La percepción –hasta ahora imborrable- de su disposición a comunicarse con
nosotros no radica sólo en la visión de su sonrisa. Lo expresaron sus ojos grandes,
curiosos, intentando ver de cerca a quienes ocupábamos la lancha. Lo dijeron
también, en ese idioma que, lamentablemente, todavía es para los humanos una
suerte de lengua indescifrable.
*REFERENCIAS
-Los Órganos: Panamericana Norte Km. 1150
-El Encanto: Cerro cuya forma, semejante a un órgano de tubos (visto del lado del
mar) le da nombre al distrito.
-El Ñuro: caleta ubicada a aproximadamente seis kilómetros del muelle de Los
Órganos, hacia el sur.
-Lobitos: Panamericana Norte Km.1104
-Piscina: Playa adyacente a la playa principal de Lobitos, recibe ese nombre porque
las formaciones rocosas semejan una piscina.
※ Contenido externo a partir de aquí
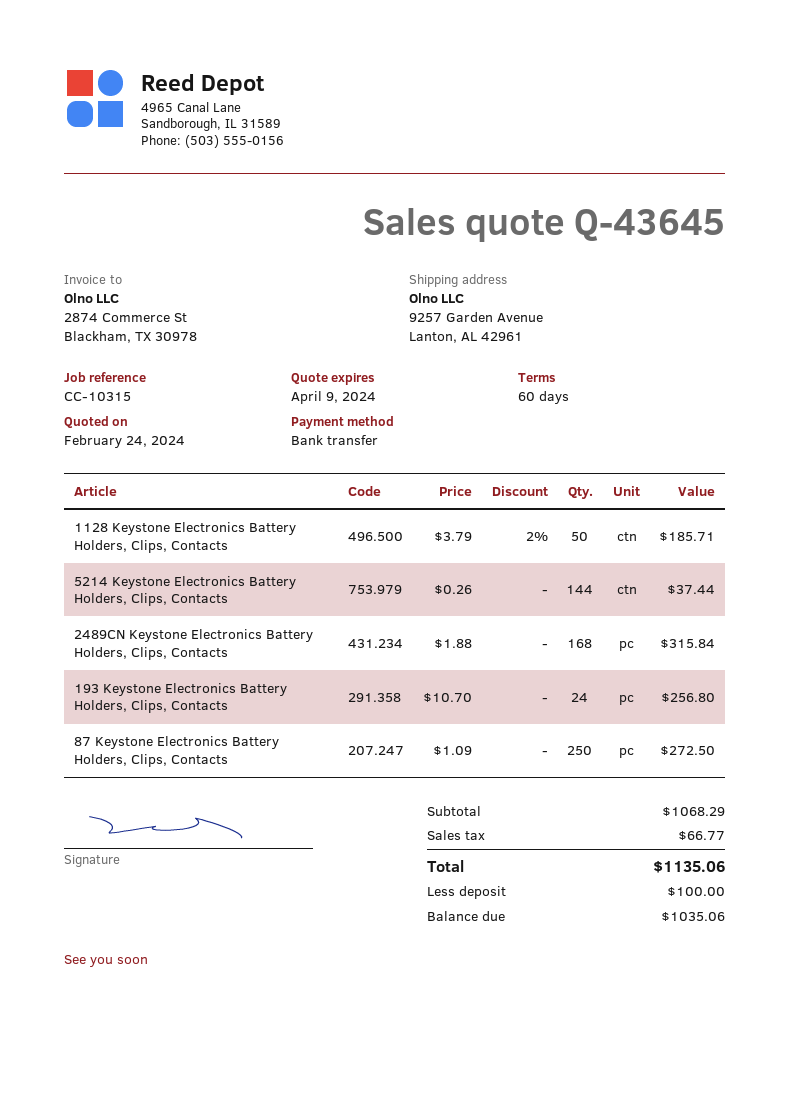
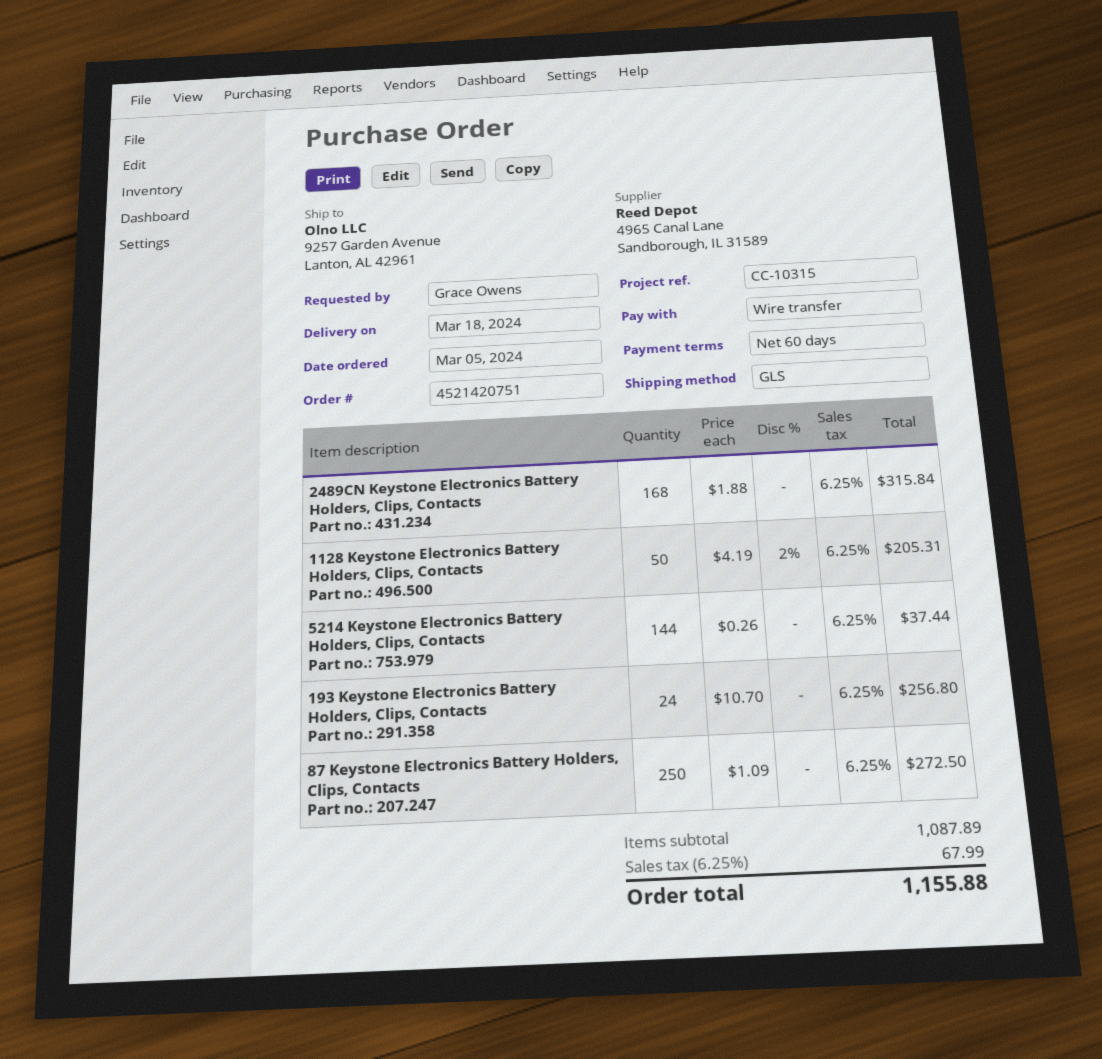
1128 Keystone Electronics Battery Holders, Clips, Contacts: 50 x 3.79 - 2% = 185.71 -> 50 x 4.19 - 2% = 205.31
subtotal: 1068.29 -> 1087.89
tax: 66.77 -> 67.99
total: 1135.06 -> 1155.88

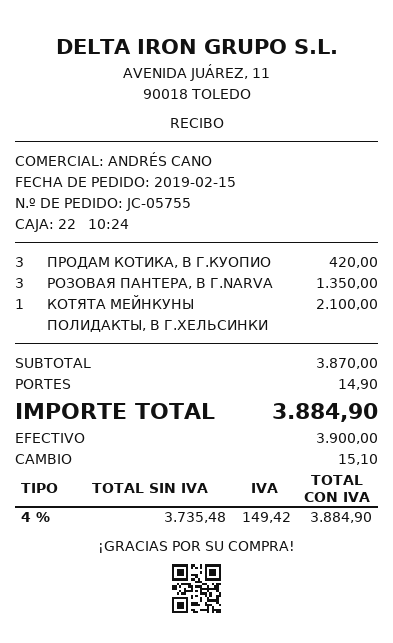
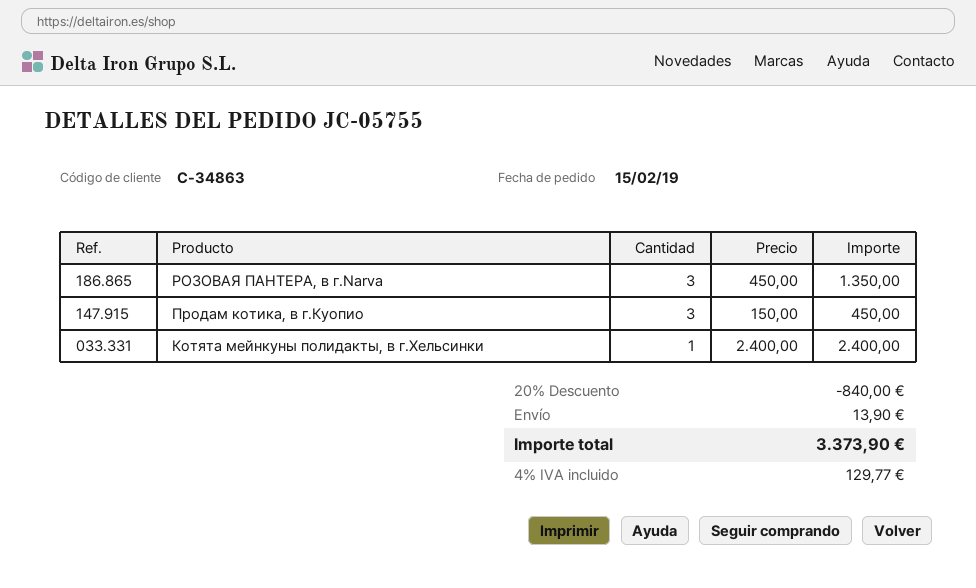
ПРОДАМ КОТИКА, В Г.КУОПИО: 3 for 420.00 -> 3 for 450.00
КОТЯТА МЕЙНКУНЫ ПОЛИДАКТЫ, В Г.ХЕЛЬСИНКИ: 1 for 2100.00 -> 1 for 2400.00
discount: none -> 20% = 840.00
shipping: 14.90 -> 13.90
tax: 4% = 149.42 -> 4% = 129.77
total: 3884.90 -> 3373.90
-El acceso a algunos sectores de Lobitos como Piscina, es restringido, por tratarse
de una zona militar.
-Vichayito, balneario contiguo a Las Pocitas de Máncora.
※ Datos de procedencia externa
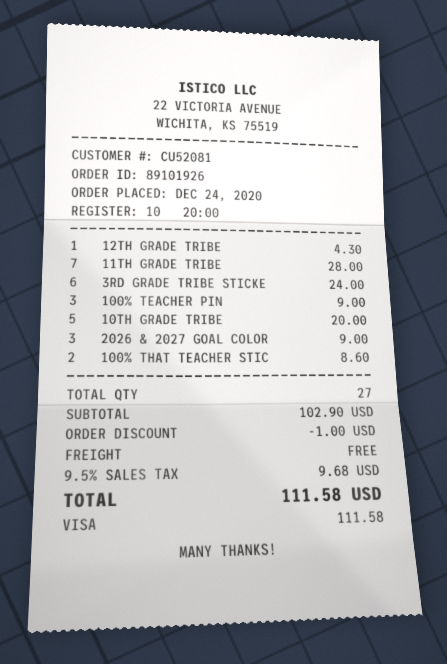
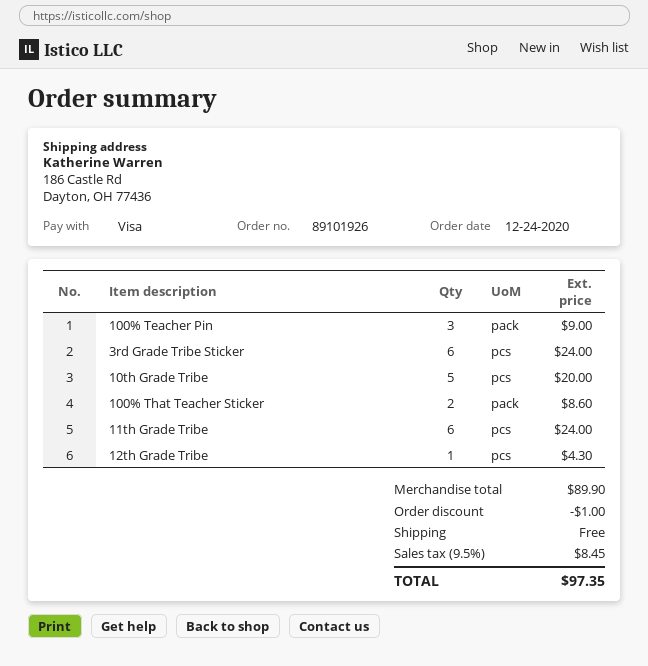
11TH GRADE TRIBE: 7 for 28.00 -> 6 for 24.00
2026 & 2027 GOAL COLOR: 3 for 9.00 -> none
subtotal: 102.90 -> 89.90
tax: 9.5% = 9.68 -> 9.5% = 8.45
total: 111.58 -> 97.35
Ecoturismo de observación: potencial no explorado
El avistamiento de delfines no es raro a lo largo de la costa peruana, así como
tampoco lo es el de las ballenas jorobadas, que ya pueden verse, en esta época del
año, con un poco de suerte o de paciencia, desde los muelles de Talara y Paita. El
Perú tiene más de treinta especies de cetáceos, entre delfines y ballenas.
La observación de especies marino costeras es una importante fuente de ingresos
en otras zonas del planeta; paquetes turísticos completos, dirigidos a personas de
todas las edades, para disfrutar del placer de apreciarlas en su entorno natural.
Sin embargo, en el Perú, pese a ser una país privilegiado por su diversidad
biológica, son contadas e incipientes las iniciativas destinadas a explotar, en forma
responsable y con espíritu conservacionista, esta rama del turismo denominada
ecoturismo de observación.
Talara no escapa a esta situación. En dos horas, durante el recorrido realizado por
la franja marina situada frente a Los Órganos, pudimos entrever una muestra de
esa fuente de recursos, dormida en nuestra costa.
Luego de dejar a los delfines continuar su ruta, enrumbamos hacia la plataforma
plataforma petrolera cercana. Al llegar hasta ese punto, desde el bote pudimos
observar el sueño despreocupado de un lobo marino (Arctocephalus australis anota
el biólogo).
En el mismo lugar, en la punta de la estructura, entre decenas de aves, Belén dirige
la atención hacia el brillante color de las extremidades inferiores del piquero
patiazul (Sula Neuboxi) una de las aves más populares de las Islas Galápagos, y
cuya zona de circulación se extiende también al extremo norte del Perú.
Y mientras nos concentrábamos en el azul del piquero, fugaces sombras sobre
nosotros, nos alertaron del paso de una bandada de las estilizadas tijeretas, aves
que responden al nombre científico de Fregata magnificens.
Ya casi al final del paseo, frente a Vichayito, la lancha se detuvo. Nos sumergimos
por un rato, para seguir observando. Ante nuestros ojos se desplegó un abanico de
diminutos y coloridos peces que envidiaría cualquier acuario; muy cerca, entre las
rocas, un pulpo no logra escapar de la mirada de los intrusos; una vez satisfecha
nuestra curiosidad, el pequeño molusco es devuelto a su hábitat. La ballena
jorobada, avistada unos días antes desde el muelle, esta vez se dejó extrañar.
Motivo más que suficiente para emprender la siguiente excursión.